* _Given entries_
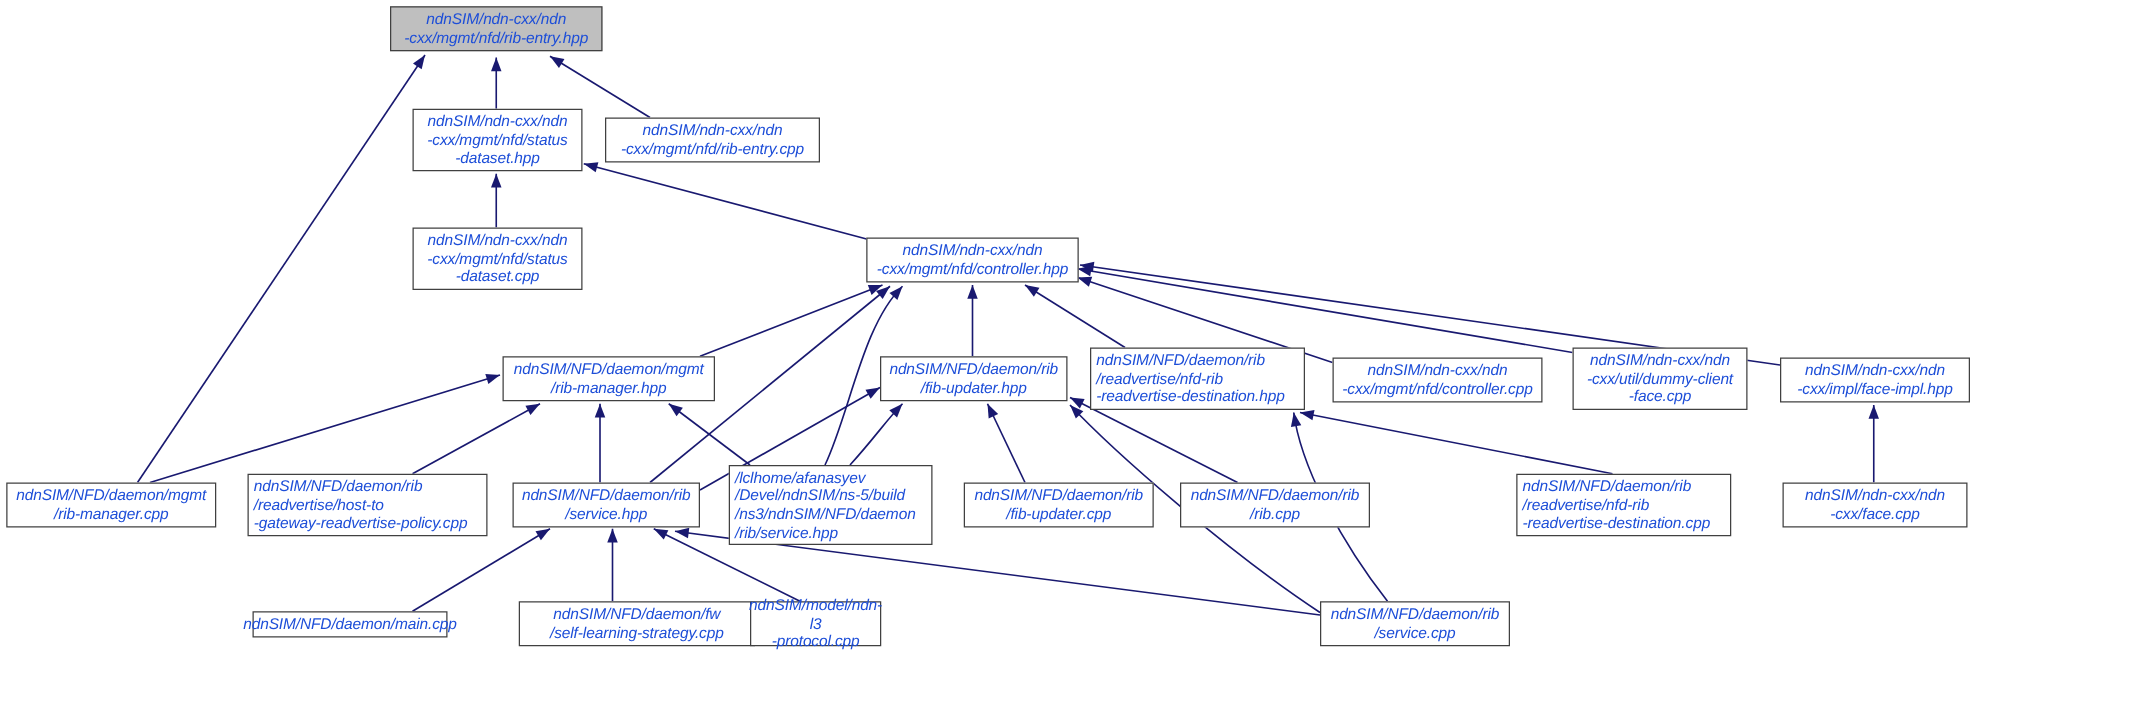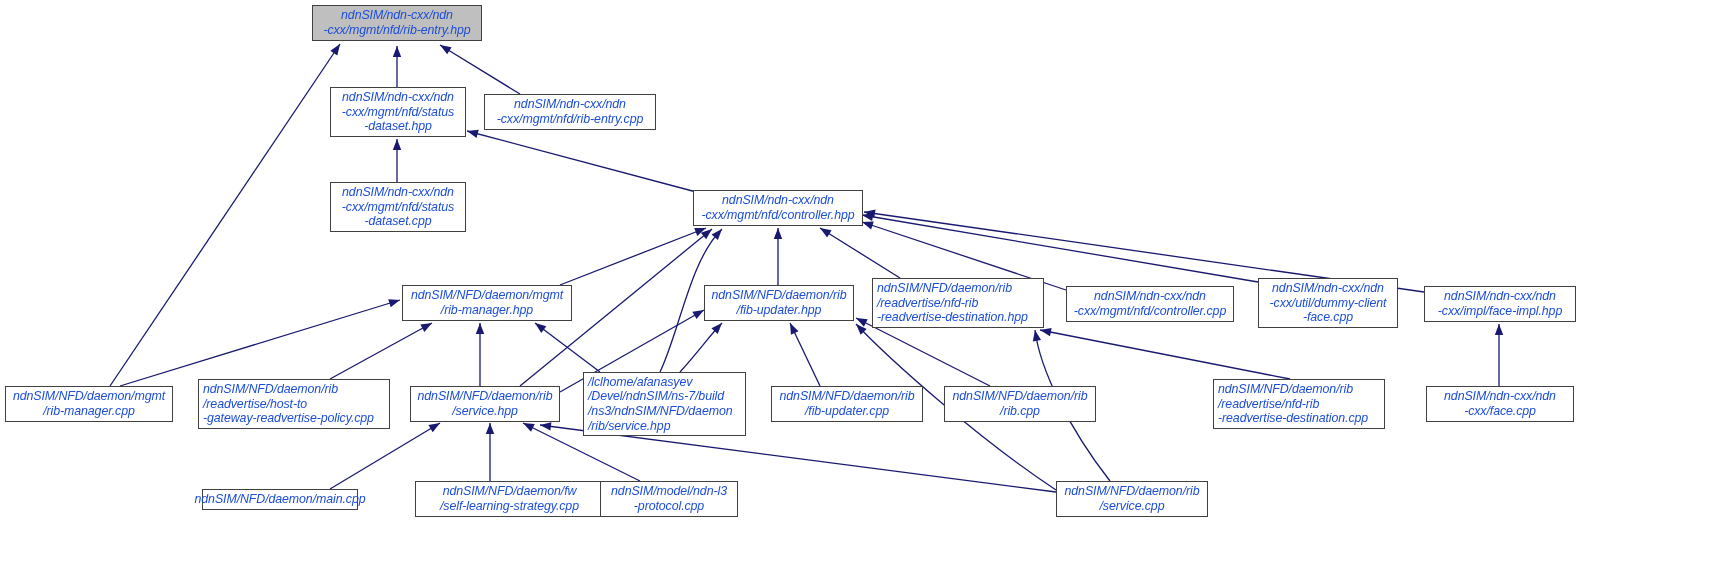--- a/index.html
+++ b/index.html
@@ -148,7 +148,7 @@
     <div class="node" style="left: 410px; top: 386px; width: 150px; height: 36px;">ndnSIM/NFD/daemon/rib
 /service.hpp</div>
     <div class="node lefttext" style="left: 583px; top: 372px; width: 163px; height: 64px;">/lclhome/afanasyev
-/Devel/ndnSIM/ns-7/build
+/Devel/ndnSIM/ns-5/build
 /ns3/ndnSIM/NFD/daemon
 /rib/service.hpp</div>
     <div class="node" style="left: 771px; top: 386px; width: 152px; height: 36px;">ndnSIM/NFD/daemon/rib

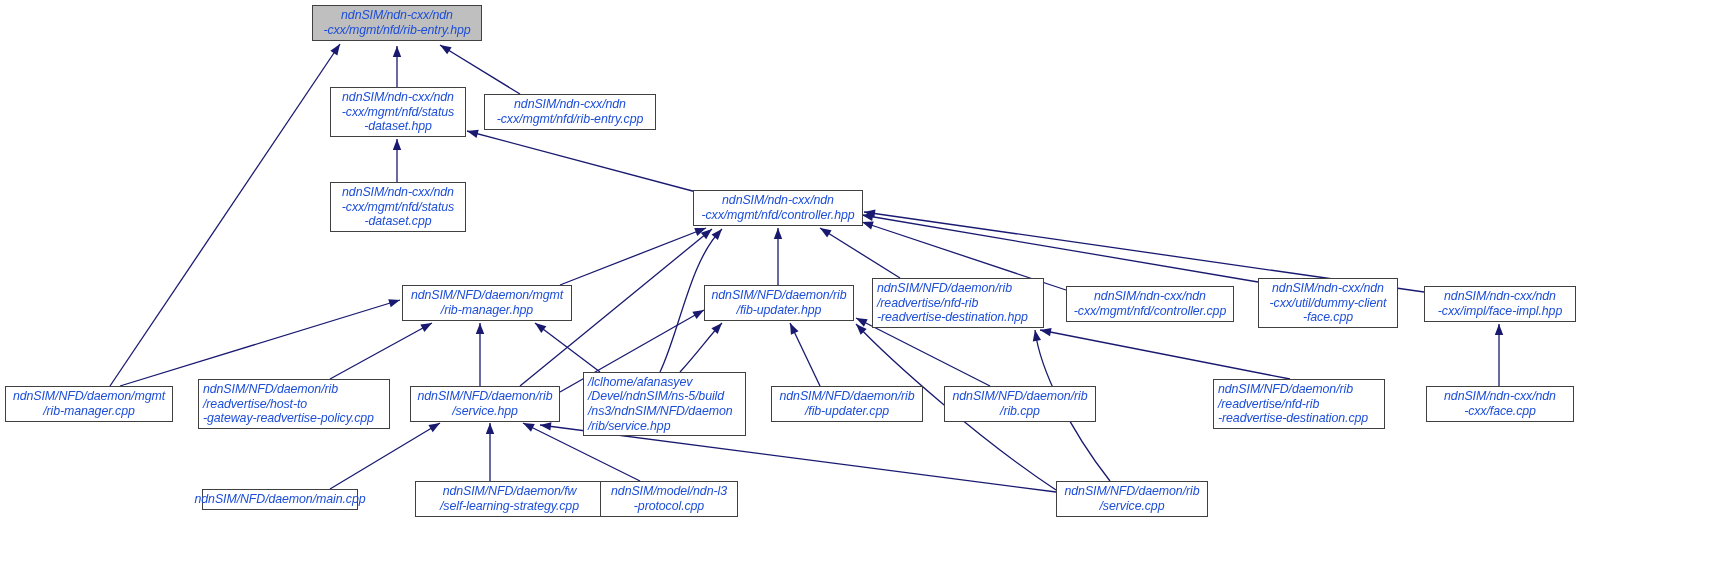--- a/index.html
+++ b/index.html
@@ -163,7 +163,7 @@
     <div class="node" style="left: 202px; top: 489px; width: 156px; height: 21px;">ndnSIM/NFD/daemon/main.cpp</div>
     <div class="node" style="left: 415px; top: 481px; width: 189px; height: 36px;">ndnSIM/NFD/daemon/fw
 /self-learning-strategy.cpp</div>
-    <div class="node" style="left: 600px; top: 481px; width: 138px; height: 36px;">ndnSIM/model/ndn-l3
+    <div class="node" style="left: 600px; top: 481px; width: 105px; height: 36px;">ndnSIM/model/ndn-l3
 -protocol.cpp</div>
     <div class="node" style="left: 1056px; top: 481px; width: 152px; height: 36px;">ndnSIM/NFD/daemon/rib
 /service.cpp</div>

* _Exercise aim_
Could you write out the whole listing exactly, dropping the pictures?

* _Answer for the task_
--- a/index.html
+++ b/index.html
@@ -148,7 +148,7 @@
     <div class="node" style="left: 410px; top: 386px; width: 150px; height: 36px;">ndnSIM/NFD/daemon/rib
 /service.hpp</div>
     <div class="node lefttext" style="left: 583px; top: 372px; width: 163px; height: 64px;">/lclhome/afanasyev
-/Devel/ndnSIM/ns-7/build
+/Devel/ndnSIM/ns-5/build
 /ns3/ndnSIM/NFD/daemon
 /rib/service.hpp</div>
     <div class="node" style="left: 771px; top: 386px; width: 152px; height: 36px;">ndnSIM/NFD/daemon/rib

--- a/index.html
+++ b/index.html
@@ -163,7 +163,7 @@
     <div class="node" style="left: 202px; top: 489px; width: 156px; height: 21px;">ndnSIM/NFD/daemon/main.cpp</div>
     <div class="node" style="left: 415px; top: 481px; width: 189px; height: 36px;">ndnSIM/NFD/daemon/fw
 /self-learning-strategy.cpp</div>
-    <div class="node" style="left: 600px; top: 481px; width: 138px; height: 36px;">ndnSIM/model/ndn-l3
+    <div class="node" style="left: 600px; top: 481px; width: 105px; height: 36px;">ndnSIM/model/ndn-l3
 -protocol.cpp</div>
     <div class="node" style="left: 1056px; top: 481px; width: 152px; height: 36px;">ndnSIM/NFD/daemon/rib
 /service.cpp</div>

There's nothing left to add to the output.